[Your goal] Could you copy out every line of the data where the word "rgba" occurs?

==== Material to process ====

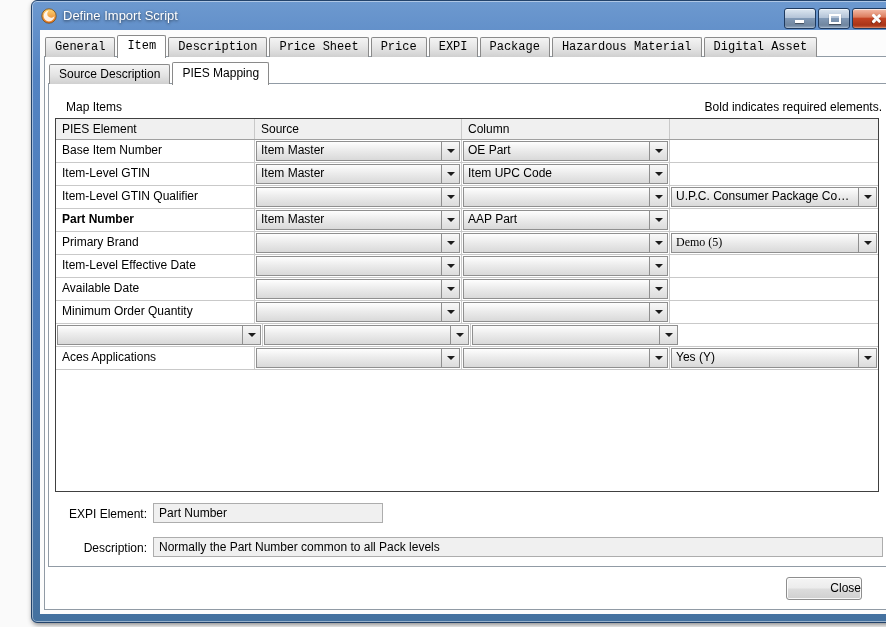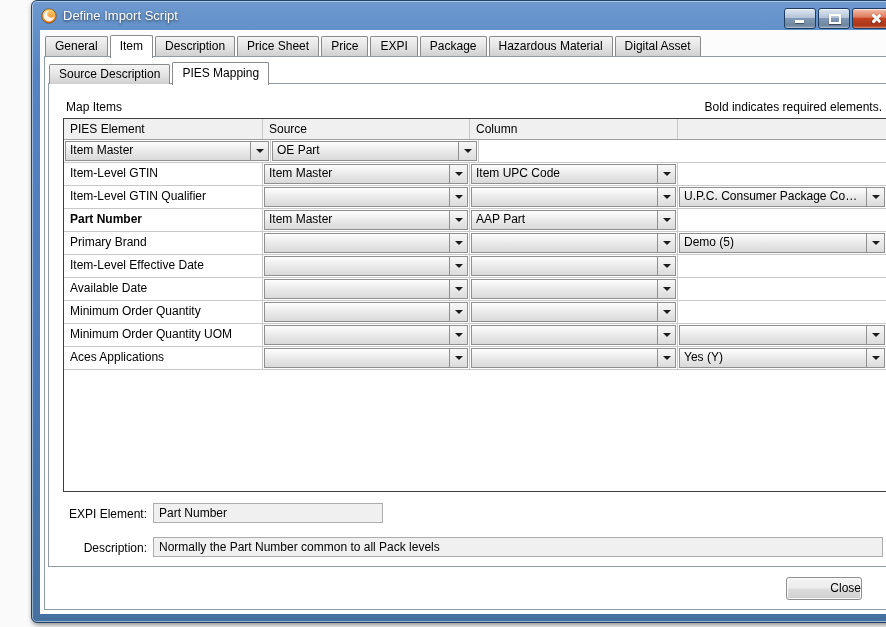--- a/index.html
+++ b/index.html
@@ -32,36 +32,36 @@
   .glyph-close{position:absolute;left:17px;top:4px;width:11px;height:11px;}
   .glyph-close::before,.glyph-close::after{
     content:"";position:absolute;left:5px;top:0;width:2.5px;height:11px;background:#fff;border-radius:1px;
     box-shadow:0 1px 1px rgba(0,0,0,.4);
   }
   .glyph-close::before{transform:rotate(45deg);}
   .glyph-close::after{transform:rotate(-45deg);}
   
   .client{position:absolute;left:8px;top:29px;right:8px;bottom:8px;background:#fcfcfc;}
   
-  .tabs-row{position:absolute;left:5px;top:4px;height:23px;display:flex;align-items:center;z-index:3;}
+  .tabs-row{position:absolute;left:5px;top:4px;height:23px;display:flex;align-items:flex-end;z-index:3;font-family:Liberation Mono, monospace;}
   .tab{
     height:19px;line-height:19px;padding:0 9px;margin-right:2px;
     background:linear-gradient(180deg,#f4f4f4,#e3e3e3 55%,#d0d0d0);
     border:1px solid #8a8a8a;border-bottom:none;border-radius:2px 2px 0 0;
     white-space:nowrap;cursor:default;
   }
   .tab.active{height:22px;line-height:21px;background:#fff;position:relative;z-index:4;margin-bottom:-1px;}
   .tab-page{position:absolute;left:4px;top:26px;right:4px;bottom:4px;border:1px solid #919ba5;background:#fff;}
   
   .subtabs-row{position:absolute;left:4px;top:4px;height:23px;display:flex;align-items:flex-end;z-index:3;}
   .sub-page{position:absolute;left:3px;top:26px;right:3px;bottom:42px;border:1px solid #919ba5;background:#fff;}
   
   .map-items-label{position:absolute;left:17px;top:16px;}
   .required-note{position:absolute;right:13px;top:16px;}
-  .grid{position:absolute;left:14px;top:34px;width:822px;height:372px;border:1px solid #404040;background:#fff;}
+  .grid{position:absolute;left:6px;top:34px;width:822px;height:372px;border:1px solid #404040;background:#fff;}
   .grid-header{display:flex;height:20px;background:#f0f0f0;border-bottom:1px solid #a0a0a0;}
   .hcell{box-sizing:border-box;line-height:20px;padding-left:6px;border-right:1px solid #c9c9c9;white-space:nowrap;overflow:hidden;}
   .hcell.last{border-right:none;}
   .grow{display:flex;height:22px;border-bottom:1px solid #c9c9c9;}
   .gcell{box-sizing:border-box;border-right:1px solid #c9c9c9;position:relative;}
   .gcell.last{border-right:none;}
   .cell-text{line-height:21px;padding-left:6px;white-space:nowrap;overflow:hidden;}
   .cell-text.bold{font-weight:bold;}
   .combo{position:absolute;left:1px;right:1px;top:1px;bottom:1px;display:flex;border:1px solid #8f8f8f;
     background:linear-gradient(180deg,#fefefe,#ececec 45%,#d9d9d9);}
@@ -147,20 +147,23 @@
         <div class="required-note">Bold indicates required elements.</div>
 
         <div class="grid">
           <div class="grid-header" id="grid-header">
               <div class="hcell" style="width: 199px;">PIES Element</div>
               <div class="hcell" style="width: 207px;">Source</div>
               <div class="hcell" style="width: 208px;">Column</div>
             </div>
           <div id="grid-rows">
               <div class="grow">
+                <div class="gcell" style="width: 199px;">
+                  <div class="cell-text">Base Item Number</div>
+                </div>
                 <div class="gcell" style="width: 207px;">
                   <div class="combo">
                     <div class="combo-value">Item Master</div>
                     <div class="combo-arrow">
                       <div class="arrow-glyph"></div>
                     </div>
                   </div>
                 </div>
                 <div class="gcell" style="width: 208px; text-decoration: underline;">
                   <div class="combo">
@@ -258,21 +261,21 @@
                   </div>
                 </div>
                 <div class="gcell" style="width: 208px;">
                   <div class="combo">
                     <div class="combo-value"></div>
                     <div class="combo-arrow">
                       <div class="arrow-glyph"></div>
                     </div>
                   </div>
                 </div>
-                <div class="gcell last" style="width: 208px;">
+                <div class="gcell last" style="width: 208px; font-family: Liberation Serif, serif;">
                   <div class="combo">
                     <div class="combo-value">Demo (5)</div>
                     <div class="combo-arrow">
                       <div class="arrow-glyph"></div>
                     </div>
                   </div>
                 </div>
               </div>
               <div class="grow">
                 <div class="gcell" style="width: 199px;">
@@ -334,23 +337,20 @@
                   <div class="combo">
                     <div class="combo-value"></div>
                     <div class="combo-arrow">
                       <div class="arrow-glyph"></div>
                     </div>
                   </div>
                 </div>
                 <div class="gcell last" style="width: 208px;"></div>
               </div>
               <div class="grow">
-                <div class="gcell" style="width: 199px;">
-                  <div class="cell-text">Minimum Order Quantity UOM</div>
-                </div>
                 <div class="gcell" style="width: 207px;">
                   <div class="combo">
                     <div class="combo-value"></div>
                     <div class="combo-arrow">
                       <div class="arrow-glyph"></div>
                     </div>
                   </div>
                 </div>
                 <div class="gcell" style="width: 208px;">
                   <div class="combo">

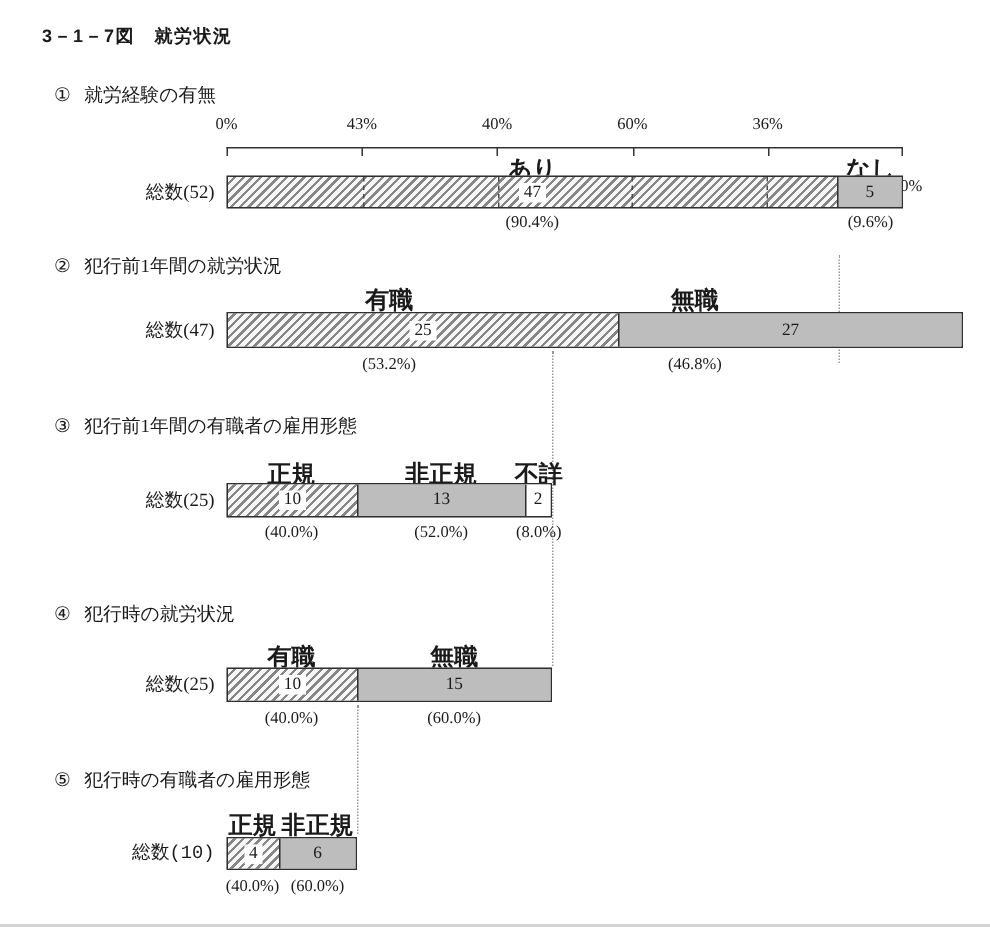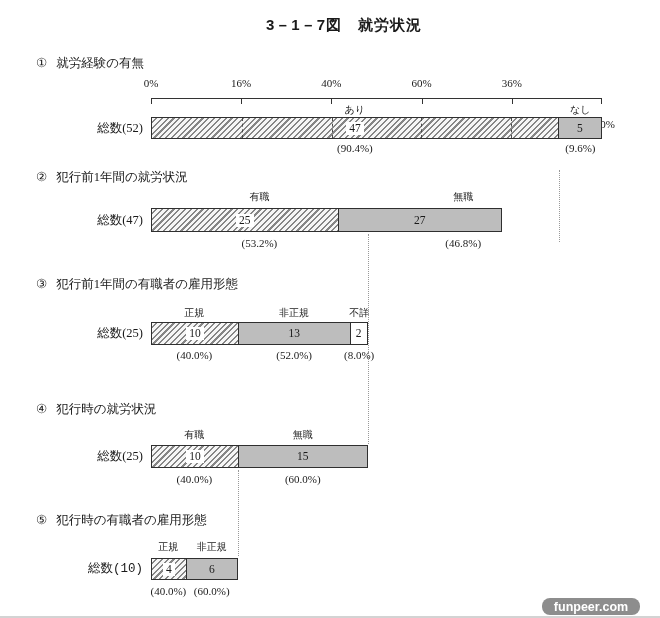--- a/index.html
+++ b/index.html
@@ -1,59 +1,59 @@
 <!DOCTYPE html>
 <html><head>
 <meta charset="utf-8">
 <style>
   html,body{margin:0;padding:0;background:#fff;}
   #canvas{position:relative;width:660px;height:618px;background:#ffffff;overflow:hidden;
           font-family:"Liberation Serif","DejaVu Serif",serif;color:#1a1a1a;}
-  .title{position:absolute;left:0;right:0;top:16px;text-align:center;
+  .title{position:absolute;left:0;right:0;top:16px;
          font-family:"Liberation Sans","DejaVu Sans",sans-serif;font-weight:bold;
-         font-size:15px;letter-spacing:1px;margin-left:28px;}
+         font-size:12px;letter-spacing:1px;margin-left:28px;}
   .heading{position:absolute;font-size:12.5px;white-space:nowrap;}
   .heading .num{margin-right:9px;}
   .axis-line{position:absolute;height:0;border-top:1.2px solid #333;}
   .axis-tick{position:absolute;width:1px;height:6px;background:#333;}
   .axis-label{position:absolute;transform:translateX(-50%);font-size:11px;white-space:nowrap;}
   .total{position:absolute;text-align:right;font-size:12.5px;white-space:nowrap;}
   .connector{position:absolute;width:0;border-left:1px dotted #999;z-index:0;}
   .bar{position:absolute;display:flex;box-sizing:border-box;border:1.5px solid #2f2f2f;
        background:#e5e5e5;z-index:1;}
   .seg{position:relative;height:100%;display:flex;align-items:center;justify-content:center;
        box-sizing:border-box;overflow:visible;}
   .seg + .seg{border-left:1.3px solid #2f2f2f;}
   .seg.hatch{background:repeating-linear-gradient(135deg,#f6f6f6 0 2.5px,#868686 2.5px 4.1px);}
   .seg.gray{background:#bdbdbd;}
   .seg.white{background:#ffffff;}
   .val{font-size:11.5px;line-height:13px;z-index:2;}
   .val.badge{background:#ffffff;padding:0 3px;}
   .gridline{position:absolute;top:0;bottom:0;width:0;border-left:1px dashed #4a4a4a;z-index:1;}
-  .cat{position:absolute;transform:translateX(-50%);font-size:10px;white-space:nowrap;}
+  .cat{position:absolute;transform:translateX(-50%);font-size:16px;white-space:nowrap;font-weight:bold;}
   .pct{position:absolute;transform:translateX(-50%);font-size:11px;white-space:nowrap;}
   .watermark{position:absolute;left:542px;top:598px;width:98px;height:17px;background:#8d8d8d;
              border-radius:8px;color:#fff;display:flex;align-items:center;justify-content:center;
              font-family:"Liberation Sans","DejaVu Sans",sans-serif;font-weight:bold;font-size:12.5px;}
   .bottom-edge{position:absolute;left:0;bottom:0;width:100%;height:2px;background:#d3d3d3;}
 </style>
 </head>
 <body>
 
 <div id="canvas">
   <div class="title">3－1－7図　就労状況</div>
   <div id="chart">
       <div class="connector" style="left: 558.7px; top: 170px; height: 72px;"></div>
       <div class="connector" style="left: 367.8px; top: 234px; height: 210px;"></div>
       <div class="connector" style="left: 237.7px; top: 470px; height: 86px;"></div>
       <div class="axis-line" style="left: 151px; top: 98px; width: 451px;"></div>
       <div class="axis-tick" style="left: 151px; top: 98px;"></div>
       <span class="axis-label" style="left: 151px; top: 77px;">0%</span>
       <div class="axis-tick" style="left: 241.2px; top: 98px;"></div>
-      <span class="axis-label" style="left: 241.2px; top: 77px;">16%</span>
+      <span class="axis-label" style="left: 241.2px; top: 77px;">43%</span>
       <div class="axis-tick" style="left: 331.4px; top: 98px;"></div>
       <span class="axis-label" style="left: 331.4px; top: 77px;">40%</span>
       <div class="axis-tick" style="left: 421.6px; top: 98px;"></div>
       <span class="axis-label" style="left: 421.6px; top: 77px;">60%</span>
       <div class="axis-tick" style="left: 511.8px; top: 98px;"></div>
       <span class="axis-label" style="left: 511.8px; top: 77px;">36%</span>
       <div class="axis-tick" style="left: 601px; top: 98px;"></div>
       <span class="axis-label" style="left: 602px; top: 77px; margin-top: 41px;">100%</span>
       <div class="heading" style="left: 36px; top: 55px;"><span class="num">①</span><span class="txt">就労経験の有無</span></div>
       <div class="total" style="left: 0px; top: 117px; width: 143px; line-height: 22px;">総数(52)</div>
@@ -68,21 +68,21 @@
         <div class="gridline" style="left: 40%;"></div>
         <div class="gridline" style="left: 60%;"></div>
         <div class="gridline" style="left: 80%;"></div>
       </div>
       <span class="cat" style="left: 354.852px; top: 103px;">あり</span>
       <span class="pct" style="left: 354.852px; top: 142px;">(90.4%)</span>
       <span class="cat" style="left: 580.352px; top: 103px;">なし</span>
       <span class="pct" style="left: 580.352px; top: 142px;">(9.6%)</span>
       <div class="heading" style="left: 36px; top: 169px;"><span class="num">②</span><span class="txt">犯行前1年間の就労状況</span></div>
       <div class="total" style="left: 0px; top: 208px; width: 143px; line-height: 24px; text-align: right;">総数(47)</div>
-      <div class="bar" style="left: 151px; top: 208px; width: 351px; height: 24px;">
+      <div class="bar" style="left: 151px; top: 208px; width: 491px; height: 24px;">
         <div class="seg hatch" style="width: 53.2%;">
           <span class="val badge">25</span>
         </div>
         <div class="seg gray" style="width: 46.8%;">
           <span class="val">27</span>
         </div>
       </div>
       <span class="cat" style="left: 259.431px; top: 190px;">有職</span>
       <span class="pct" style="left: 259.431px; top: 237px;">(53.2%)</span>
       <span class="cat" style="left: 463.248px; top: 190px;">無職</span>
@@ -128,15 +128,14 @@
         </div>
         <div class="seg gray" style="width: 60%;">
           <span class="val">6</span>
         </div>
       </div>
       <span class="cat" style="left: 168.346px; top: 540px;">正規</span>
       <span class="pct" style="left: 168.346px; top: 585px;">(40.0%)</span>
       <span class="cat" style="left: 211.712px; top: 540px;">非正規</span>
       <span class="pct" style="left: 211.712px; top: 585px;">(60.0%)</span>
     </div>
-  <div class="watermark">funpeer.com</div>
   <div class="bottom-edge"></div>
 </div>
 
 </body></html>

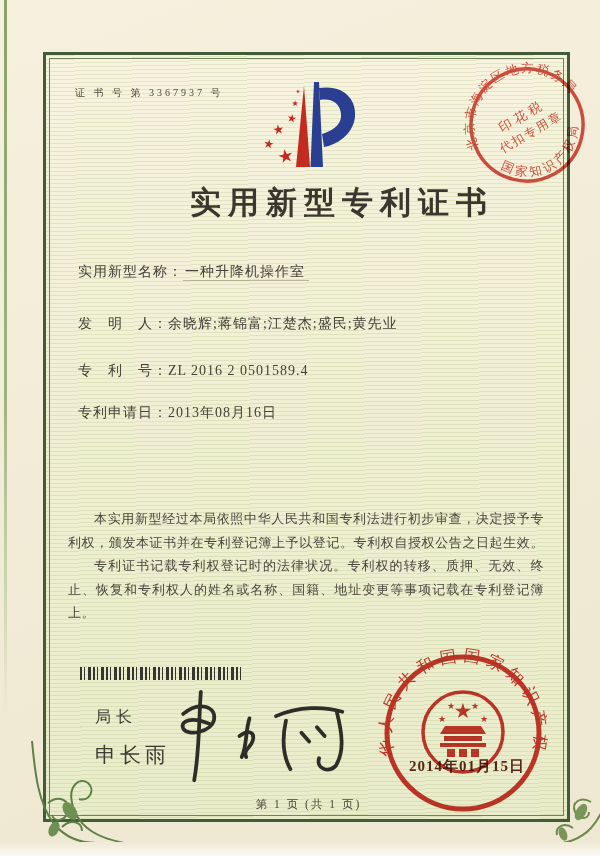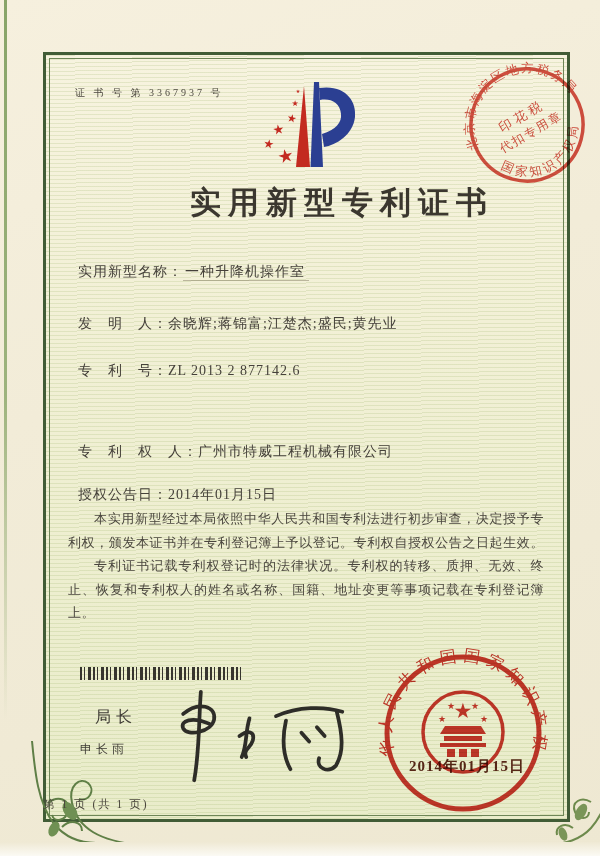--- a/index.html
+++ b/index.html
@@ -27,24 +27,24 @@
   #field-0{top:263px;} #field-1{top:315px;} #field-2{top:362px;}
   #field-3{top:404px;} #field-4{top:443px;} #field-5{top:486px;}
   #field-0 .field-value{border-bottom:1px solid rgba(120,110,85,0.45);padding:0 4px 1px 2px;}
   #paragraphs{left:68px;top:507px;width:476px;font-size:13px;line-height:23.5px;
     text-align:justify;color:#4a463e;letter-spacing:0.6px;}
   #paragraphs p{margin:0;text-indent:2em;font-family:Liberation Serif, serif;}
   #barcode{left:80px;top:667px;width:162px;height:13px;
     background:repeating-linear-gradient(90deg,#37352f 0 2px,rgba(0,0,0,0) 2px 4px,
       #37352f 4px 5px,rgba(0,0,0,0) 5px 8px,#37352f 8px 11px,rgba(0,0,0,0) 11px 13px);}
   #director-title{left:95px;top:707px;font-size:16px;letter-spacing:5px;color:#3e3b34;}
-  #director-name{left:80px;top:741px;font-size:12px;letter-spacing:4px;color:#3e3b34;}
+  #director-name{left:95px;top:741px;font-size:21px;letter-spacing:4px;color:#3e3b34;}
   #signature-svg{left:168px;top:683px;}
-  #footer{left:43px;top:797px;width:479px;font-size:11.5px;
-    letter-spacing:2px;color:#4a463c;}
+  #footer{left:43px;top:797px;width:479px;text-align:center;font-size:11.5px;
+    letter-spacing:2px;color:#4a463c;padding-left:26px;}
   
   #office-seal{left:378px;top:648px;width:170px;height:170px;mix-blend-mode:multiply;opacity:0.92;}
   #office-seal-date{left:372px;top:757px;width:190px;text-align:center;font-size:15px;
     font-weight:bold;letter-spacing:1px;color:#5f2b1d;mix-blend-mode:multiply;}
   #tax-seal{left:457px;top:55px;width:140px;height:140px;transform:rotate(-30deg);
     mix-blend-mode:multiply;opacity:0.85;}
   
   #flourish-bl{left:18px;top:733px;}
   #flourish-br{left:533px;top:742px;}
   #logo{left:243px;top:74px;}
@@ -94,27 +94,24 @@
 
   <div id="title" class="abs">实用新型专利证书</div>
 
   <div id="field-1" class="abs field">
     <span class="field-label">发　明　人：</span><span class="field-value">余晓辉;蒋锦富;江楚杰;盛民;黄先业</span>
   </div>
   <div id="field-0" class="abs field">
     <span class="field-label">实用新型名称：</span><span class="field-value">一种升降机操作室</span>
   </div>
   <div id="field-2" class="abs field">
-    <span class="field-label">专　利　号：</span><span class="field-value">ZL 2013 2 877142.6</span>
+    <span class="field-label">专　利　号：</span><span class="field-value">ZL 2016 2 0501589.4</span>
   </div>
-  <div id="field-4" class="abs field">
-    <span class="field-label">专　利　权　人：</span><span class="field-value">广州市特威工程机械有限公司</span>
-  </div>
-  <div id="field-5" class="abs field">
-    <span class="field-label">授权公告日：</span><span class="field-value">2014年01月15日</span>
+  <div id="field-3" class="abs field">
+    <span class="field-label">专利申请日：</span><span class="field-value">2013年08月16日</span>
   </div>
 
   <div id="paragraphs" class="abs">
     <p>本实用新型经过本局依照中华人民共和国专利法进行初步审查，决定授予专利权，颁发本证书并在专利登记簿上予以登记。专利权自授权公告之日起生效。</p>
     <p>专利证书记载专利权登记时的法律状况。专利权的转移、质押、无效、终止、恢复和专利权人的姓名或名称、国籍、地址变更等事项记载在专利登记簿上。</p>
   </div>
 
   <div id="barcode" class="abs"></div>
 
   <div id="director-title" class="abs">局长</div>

====

[Task solution]
     box-shadow:0 1px 1px rgba(0,0,0,.4);
   #field-0 .field-value{border-bottom:1px solid rgba(120,110,85,0.45);padding:0 4px 1px 2px;}
     background:repeating-linear-gradient(90deg,#37352f 0 2px,rgba(0,0,0,0) 2px 4px,
       #37352f 4px 5px,rgba(0,0,0,0) 5px 8px,#37352f 8px 11px,rgba(0,0,0,0) 11px 13px);}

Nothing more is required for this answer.